Ainsi, selon Louisa D. Ait-Hamadouche, on assiste à deux tendances contradictoires. Une tendance du pouvoir politique à vouloir « normaliser » la situation en mettant en place des processus électoraux et en révisant la constitution. Et une tendance au sein du Hirak de défiance face au pouvoir avec un taux de participation aux élections très faible et en limitant les visites de terrain pour le personnel politique. Ces deux tendances sont aujourd’hui à un carrefour, car l’autorité politique ne parvient pas à mettre en œuvre les réformes qu’elle souhaite et manque de légitimité alors que le mouvement du Hirak peine lui à construire une alternative politique crédible. En outre, l’émergence de leaders au sein du Hirak est freinée par la répression des autorités politiques. Ainsi, il est difficile d’établir si la transition sera effectuée vers le bas, c’est-à-dire par le Hirak ou vers le haut et donc mise en place par le pouvoir politique.
Intervenants :
– Louisa Dris Aït-Hamadouche
Hirak algérien : entre crise politique et crises des acteurs politiques
Politologue. Professeure à l’Université d’Alger, Louisa Dris-Aït Hamadouche est également membre du comité de rédaction de L’année du Maghreb et responsable de la section Algérie.
– Nasser Djabi – Absent
Sociologie du Hirak et perspectives d’avenir
Sociologue et ancien professeur à l’université d’Alger.

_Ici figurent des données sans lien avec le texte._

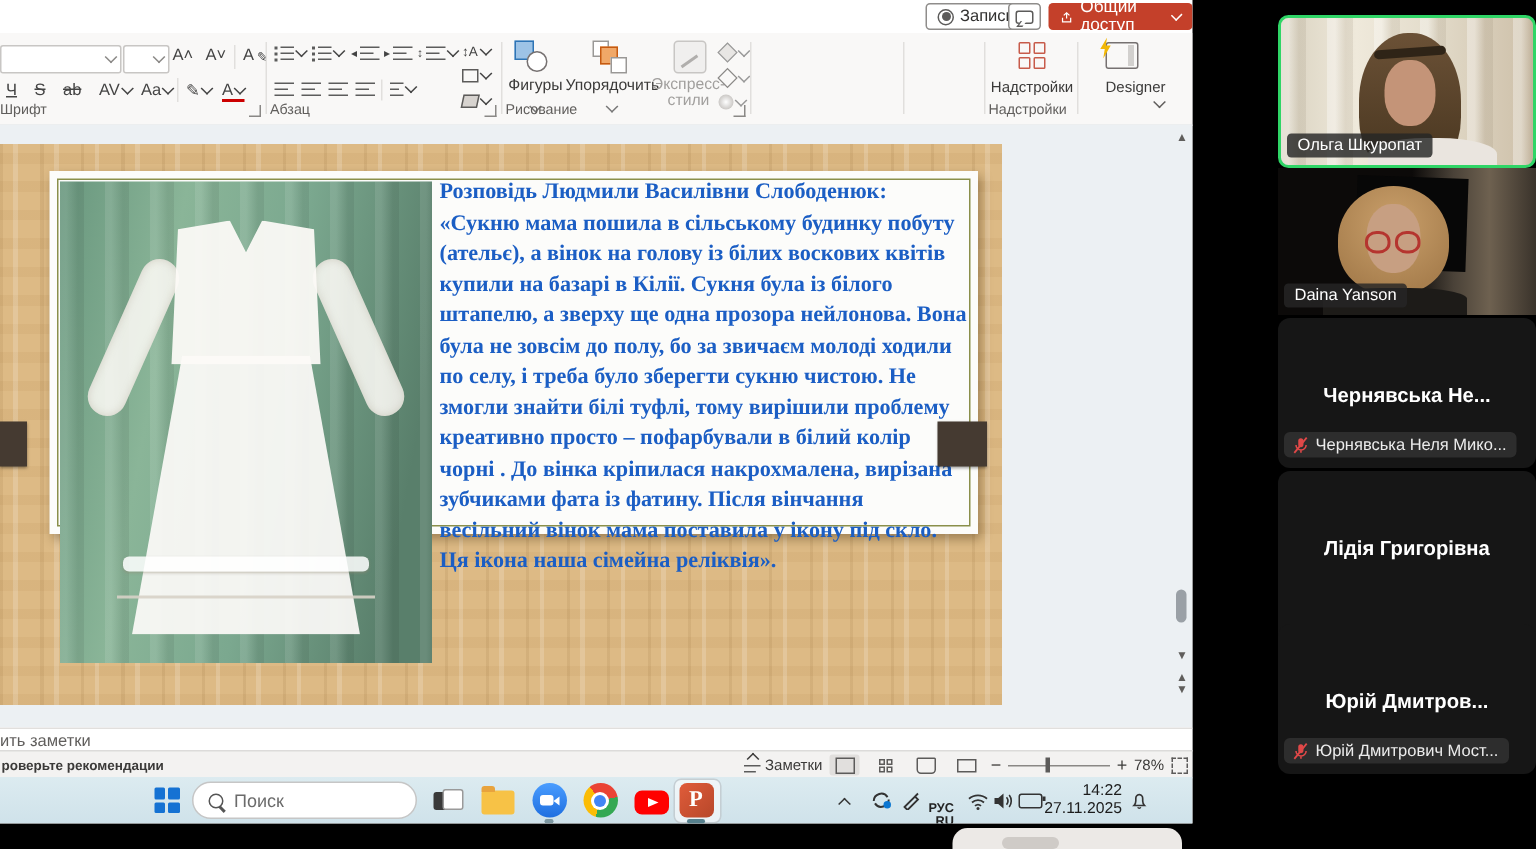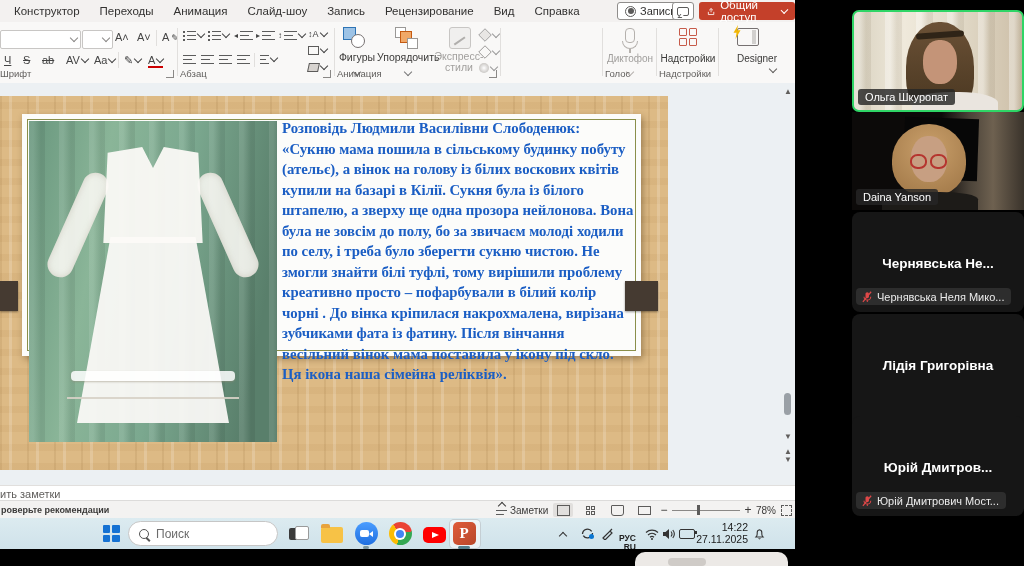--- a/index.html
+++ b/index.html
@@ -43,21 +43,21 @@
   .grid4 span{border:1.6px solid #c75b4a;border-radius:1px}
   .micbody{width:8px;height:13px;border:1.6px solid #b5b1ad;border-radius:4px}
   .micarc{width:14px;height:7px;border:1.6px solid #b5b1ad;border-top:none;border-radius:0 0 8px 8px;margin-top:-2px}
   .micstem{width:1.6px;height:4px;background:#b5b1ad}
   
   .canvas{left:0;top:83px;width:795px;height:402px;background:#ecf0f3}
   .slide{left:0;top:13px;width:668px;height:374px;background:#ddba85;overflow:hidden;
     background-image:
       repeating-linear-gradient(90deg, rgba(122,82,30,.10) 0 2px, rgba(0,0,0,0) 2px 9px, rgba(255,255,255,.18) 9px 12px, rgba(0,0,0,0) 12px 27px),
       repeating-linear-gradient(0deg, rgba(160,110,50,.08) 0 7px, rgba(0,0,0,0) 7px 19px)}
-  .card{left:22px;top:18px;width:619px;height:242px;background:#fcfcfa;box-shadow:2px 3px 7px rgba(60,40,10,.4)}
+  .card{left:33px;top:18px;width:619px;height:242px;background:#fcfcfa;box-shadow:2px 3px 7px rgba(60,40,10,.4)}
   .card-border{position:absolute;inset:5px;border:1px solid #8a8f4a;pointer-events:none}
   .photo{left:7px;top:7px;width:248px;height:321px;overflow:hidden;
     background:linear-gradient(100deg,#69977e 0%,#8ab598 28%,#7ba88f 55%,#597f6b 88%)}
   .photo .folds{position:absolute;inset:0;background:repeating-linear-gradient(90deg, rgba(255,255,255,.10) 0 4px, rgba(0,0,0,.07) 12px 16px, rgba(0,0,0,0) 16px 30px)}
   .dress{left:34px;top:24px;width:180px;height:284px}
   .sleeve{position:absolute;width:26px;height:112px;background:rgba(250,248,244,.88);border-radius:13px;box-shadow:inset 0 0 6px rgba(160,150,130,.35)}
   .bodice{position:absolute;left:36px;top:2px;width:108px;height:96px;background:rgba(252,250,247,.94);
     clip-path:polygon(8% 6%,40% 0,50% 22%,60% 0,92% 6%,96% 100%,4% 100%)}
   .skirt{position:absolute;left:14px;top:92px;width:152px;height:186px;background:rgba(252,250,247,.93);
     clip-path:polygon(22% 0,78% 0,100% 100%,0 100%)}
@@ -125,30 +125,20 @@
   .atile{background:#161616;border-radius:8px}
   .aname{position:absolute;left:0;top:44px;width:100%;text-align:center;color:#fff;font-weight:bold;font-size:13.5px;white-space:nowrap}
   .apill{position:absolute;left:4px;bottom:7px;max-width:163px;background:#2d2d2d;color:#ececec;font-size:11px;padding:2.5px 7px 2.5px 5px;border-radius:4px;display:flex;align-items:center;gap:4px;white-space:nowrap;overflow:hidden;box-sizing:border-box}
   .micoff{flex:none}
 </style>
 </head>
 <body>
 
 <div id="shared" class="a">
 
-  <div class="a ppt-tabs">
-    <span class="ppt-tab">Конструктор</span>
-    <span class="ppt-tab">Переходы</span>
-    <span class="ppt-tab">Анимация</span>
-    <span class="ppt-tab">Слайд-шоу</span>
-    <span class="ppt-tab">Запись</span>
-    <span class="ppt-tab">Рецензирование</span>
-    <span class="ppt-tab">Вид</span>
-    <span class="ppt-tab">Справка</span>
-  </div>
   <div class="a btn-record">
     <span class="rec-dot"></span>
     <span>Запись</span>
   </div>
   <div class="a btn-comment">
       <span class="cm-ic"></span>
     </div>
   <div class="a btn-share">
     <svg width="11" height="11" viewBox="0 0 12 12">
         <path d="M3.2 4.2 6 1.6 8.8 4.2M6 1.8 V7.2" stroke="#fff" stroke-width="1.2" fill="none"></path>
@@ -269,37 +259,27 @@
           <span class="chev" style="color:#999"></span>
         </div>
       <div class="a gbtn" style="left:142px;top:24px">
           <span style="width:10px;height:10px;border:1.6px solid #8a8886;transform:rotate(45deg) scale(.8);display:inline-block"></span>
           <span class="chev" style="color:#999"></span>
         </div>
       <div class="a gbtn" style="left:142px;top:41px">
           <span style="width:10px;height:10px;border-radius:50%;background:radial-gradient(#fff,#b5b1ad);display:inline-block"></span>
           <span class="chev" style="color:#999"></span>
         </div>
-      <div class="rg-label" style="width:120px">Анимация</div>
+      <div class="rg-label" style="width:120px">Рисование</div>
       <div class="launcher" style="left:152px"></div>
     </div>
     <div class="rg-div" style="left:500px"></div>
 
     <div class="rg-div" style="left:602px"></div>
 
-    <div class="rg" style="left:605px;width:50px">
-      <div class="a" style="left:17px;top:6px;display:flex;flex-direction:column;align-items:center">
-        <span class="micbody"></span>
-          <span class="micarc"></span>
-          <span class="micstem"></span>
-      </div>
-      <div class="a" style="left:0;top:31px;width:50px;text-align:center;color:#a19f9d;font-size:10px">Диктофон</div>
-      <div class="a" style="left:22px;top:43px"><span class="chev" style="color:#b5b1ad"></span></div>
-      <div class="rg-label">Голос</div>
-    </div>
     <div class="rg-div" style="left:656px"></div>
 
     <div class="rg" style="left:659px;width:58px">
       <div class="a grid4" style="left:20px;top:6px">
           <span></span>
           <span></span>
           <span></span>
           <span></span>
         </div>
       <div class="a" style="left:0;top:31px;width:58px;text-align:center;font-size:10px">Надстройки</div>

Il est l’auteur de plusieurs ouvrages comme Kaidi Lakhdar : une histoire du syndicalisme algérien et Les mouvements amazighs en Afrique du Nord.
– Amel Boubkeur
Quelles solutions politiques après le Hirak
Amel Boubekeur est une chercheuse franco-algérienne, spécialisée sur les politiques au Maghreb et l’Islam en Europe. Elle est chercheuse invitée au sein du European Council on Foreign Relations. Enfin, elle a également été chercheuse associée notamment avec le Centre Jacques Berge.
– El Kadi Ihsen – Absent
Capitalisme algérien. Récit d’un suicide
Editeur indépendant et journaliste. Il a fondé Maghreb Émergent, premier site économique au Maghreb ainsi que Radio M. Il a également assuré la direction de plusieurs sites d’informations
– Hacene Ouali – Absent
Journaliste politique algérien directeur de rédaction du journal Liberté. Il a également travaillé au sein du quotidien El Watan. Il est lauréat en 2014 du prix Ali Bey Boudoukha pour le journalisme d’investigation.
– Akram Belkaid
Une contrainte économique croissante
Journaliste et essayiste algérien. Journaliste au sein du Monde diplomatique, il travaille également avec l’Orient XXI et Afrique magazine. Dernier ouvrage, Algérie en 100 questions : un pays empêché. Tallandrier 2019.
– Isabelle Werenfels :
L’Europe face au Hirak : perceptions et hésitations
Spécialisée sur le Moyen-Orient et l’Afrique du Nord, Isabelle Werenfels est une chercheuse au Stiffung Wissenschaft und Politik. Elle est également présidente du Conseil Consultatif International au sein du Centre for Advanced Studies in the Maghreb (MECAM).
– Kader Abderrahim :
Kader A. Abderrahim est chercheur à l’IRIS, spécialiste du Maghreb et de l’islamisme, et maître de conférences à SciencesPo (Paris), directeur de recherche à l’IPSE et Senior Advisor au Brussels International Center (BIC). Il est également membre du Global Finder Expert des Nations Unies qui vise à faire des recommandations au Secrétaire Général de l’ONU sur le dialogue des civilisations et le rapprochement entre le Sud et le Nord.
Compte-rendu du webinaire Algérie, Hirak l’an III, Vulnérabilités et opportunités de changement.